Inside the inner planets

The first rule of planetary weather is an obvious one – planets are generally cooler the farther they are from the Sun. But temperature also depends strongly on the thickness of each planet's atmosphere. When that insulating blanket is thinner than ours, temperatures can vary greatly between daylight and darkness. Mercury offers the most vivid example. Due to its small size, Mercury has a relatively puny gravitational field that can't hang on to much of an atmosphere. The best it can manage is a few molecules burned off the surface by the intense sunlight (Mercury is only about 40 percent as far from the Sun as Earth is). Absent an atmosphere, Mercury also lacks clouds, winds, and most everything else that we think of as weather. The exception is some very big swings in temperature, from around 400°C/750°F in the sunshine to –178°C/–290°F at night. The contrast is accentuated by Mercury's extremely long days and nights. Because the planet spins so slowly on its axis but flies so quickly around the Sun, each point on the planet gets sunny and hot for an entire year (which lasts 88 Earth days), then goes dark and cold for the next year.

If Mercury hasn't much of an atmosphere, Venus may have too much of one. The air pressure on the Venusian surface is almost 100 times that on Earth. Surface winds are tepid, typically blowing at no more than about 16kph/10mph, but these gentle breezes pack substantial force due to the atmosphere's heft. Of course, you wouldn't have much chance to experience any of this if you were suddenly transported to Venus, since you'd be burnt to a crisp almost instantly. Temperatures on Venus typically run close to a blistering 460°C/860°F, and they only drop to about 445°C/833°F at their lowest. This is the result of a runaway greenhouse effect, one that famed cosmologist Carl Sagan first explored in the 1960s.

It's believed that Venus may have had vast oceans early in its history. At some point – perhaps as far back as four billion years ago – the Sun's slowly increasing firepower would have begun to evaporate an increasing amount of Venusian water. Since water itself is a greenhouse gas, presumably this led to warmer temperatures, which evaporated even more water, and so forth. Today, the oceans as well as the water vapour are gone, broken into lighter molecules of hydrogen and oxygen that escaped in the scorching heat. What's left is mainly carbon dioxide, which makes up 97 percent of Venus's thick, hazy atmosphere. This greenhouse gas keeps the planet toasty regardless of the time of day or the time of year. (In case you're wondering, global warming isn't expected to produce this stark an outcome on Earth. We don't have enough fossil fuel – and we're too far from the Sun – to fully replicate the Venusian atmosphere.)

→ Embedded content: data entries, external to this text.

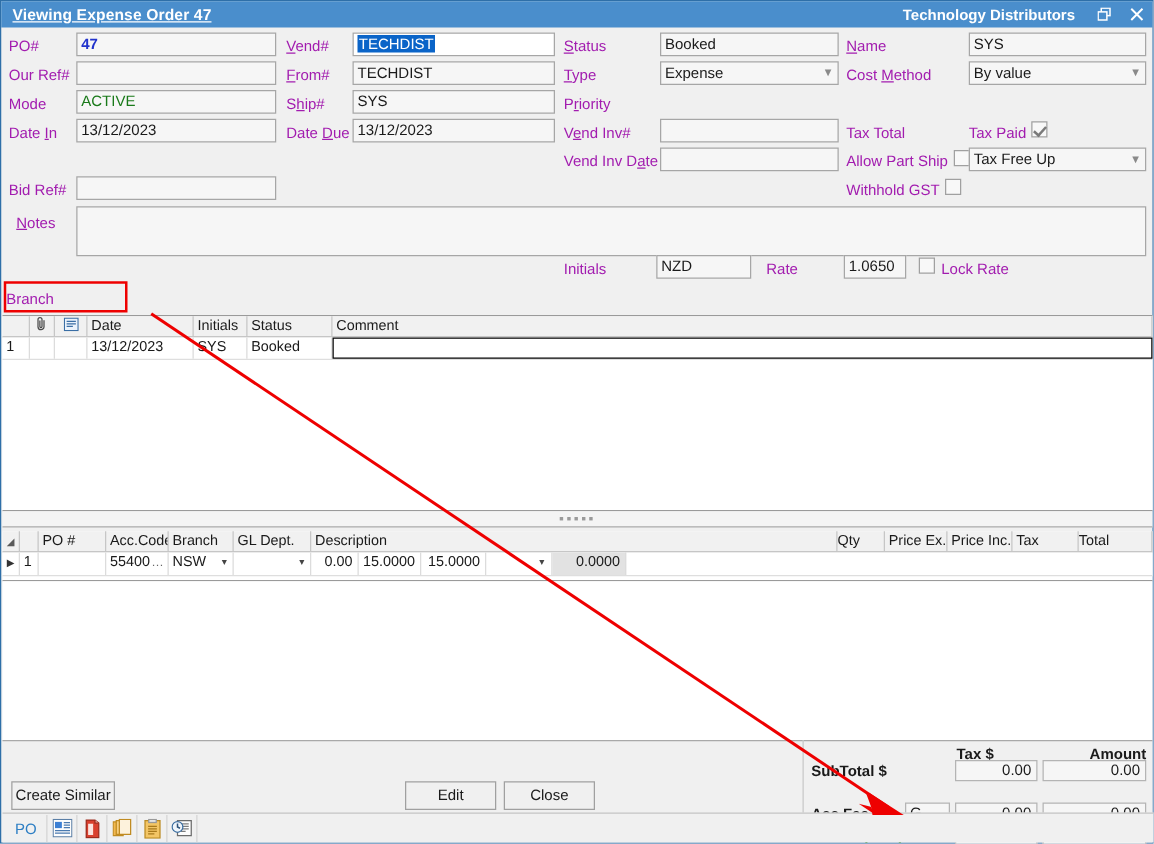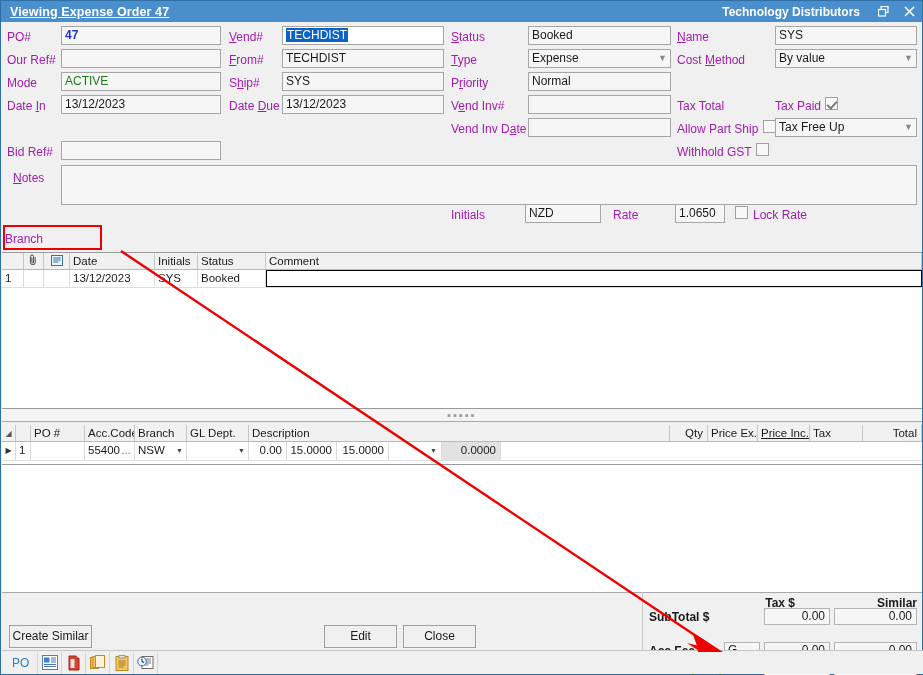"Normal" div.fld { html: <div>Normal</div> -> none }
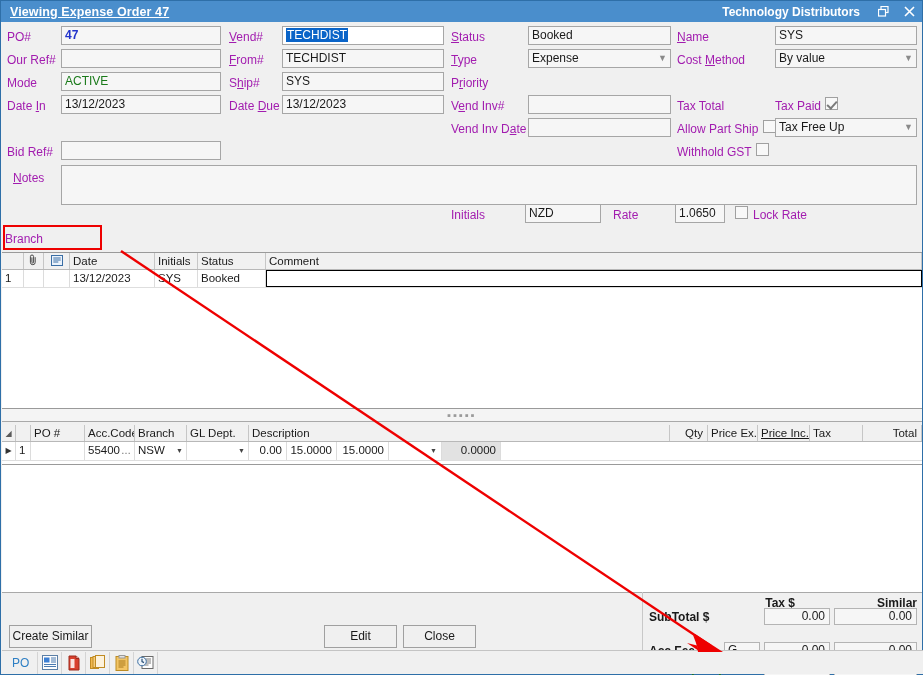"Qty" .ghead .gc.ralign { text-align: right -> none }
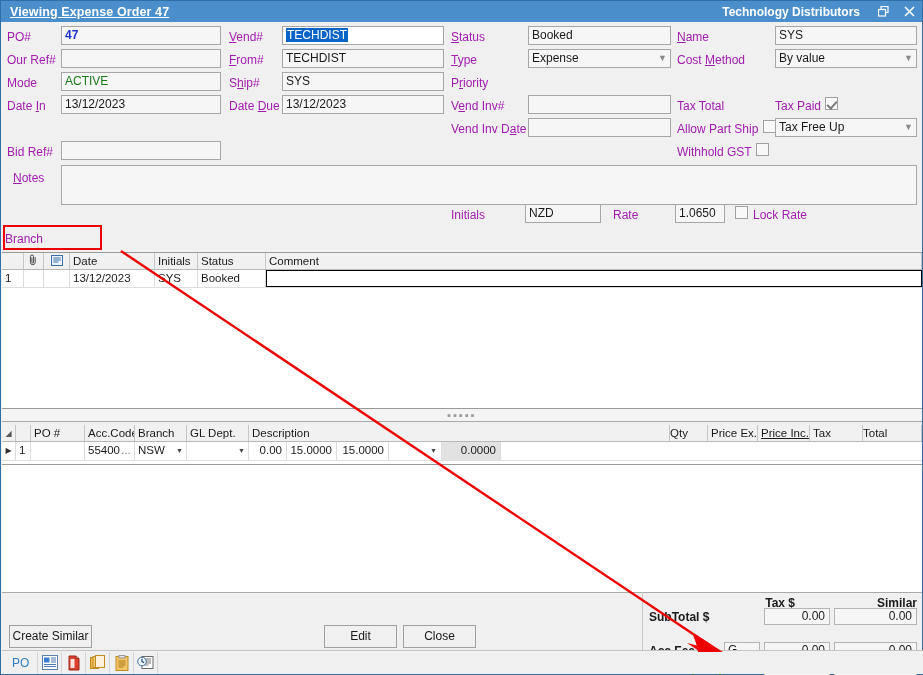"Price Inc." div.gc { text-decoration: underline -> none }
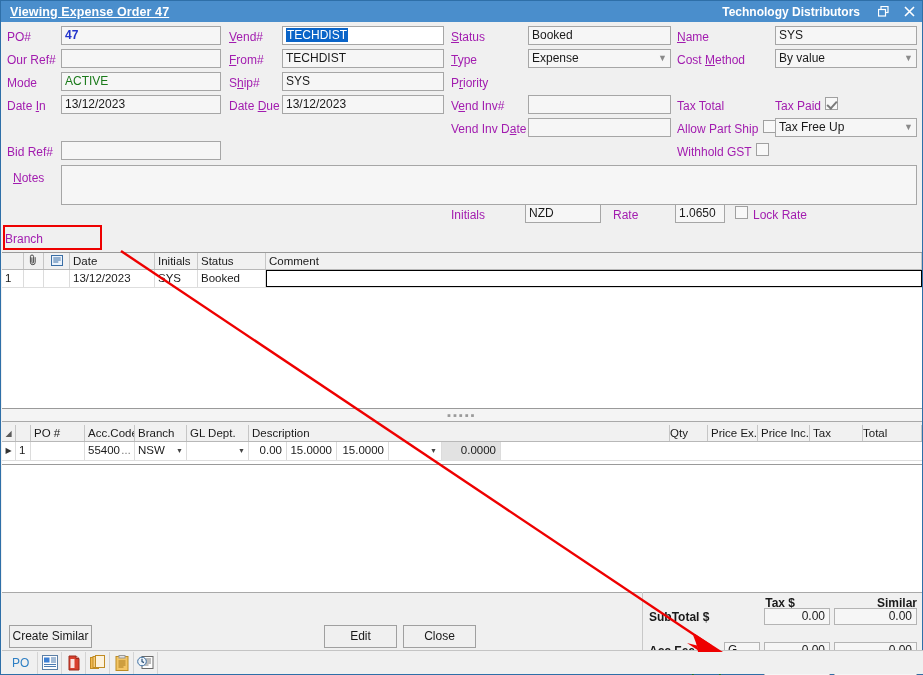"Similar" span.tothead { text: Similar -> Amount }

Despite the incredible heat on Venus, a thick deck of clouds made of sulphuric acid sits at heights of about 48–64km/30–40 miles, which helps to make the surface surprisingly dim, perhaps only about as bright as twilight on Earth. Within the clouds, there's a zone where the air pressure and temperature aren't too far from earthbound norms. That might make this region the most hospitable part of Venus for humans to explore someday, although winds there can whip along at speeds up to 360kph/225mph.

Compared to Venus, Mars is a cold orb indeed. Its temperatures can drop to a very chilly –140°C/–220°F, and at best they reach around room temperature. As with Venus, the vast majority of the Martian atmosphere (about 95 percent) is made up of carbon dioxide. But Mars is much further from the Sun than Venus, and its atmosphere is very thin (only about 1 percent as dense as ours), so there isn't anything close to a runaway greenhouse effect. Like Earth, Mars has year-round ice caps at both poles; these are primarily made of carbon dioxide, though there's also evidence of frozen water in both ice caps.

Early in its history, when the still-young planet bristled with gas-spewing volcanoes, Mars might have been warm enough to support oceans. But the planet has less than half the gravitational force of Earth, so it's believed that many of the components of that early atmosphere escaped to space as volcanic activity died down and the planet cooled. Unlike Venus, some of Mars' strongest winds are near the surface, where they can kick up gigantic dust storms (the source of the planet's characteristic tan colour). Colossal dust devils can grow as big as Earth's biggest tornadoes – as wide as 2km/1.2 miles and as tall as 10km/6 miles – dwarfing anything seen across our own deserts. Mars also experiences mists over its polar regions during winter, and clouds of water vapour or carbon dioxide occasionally form.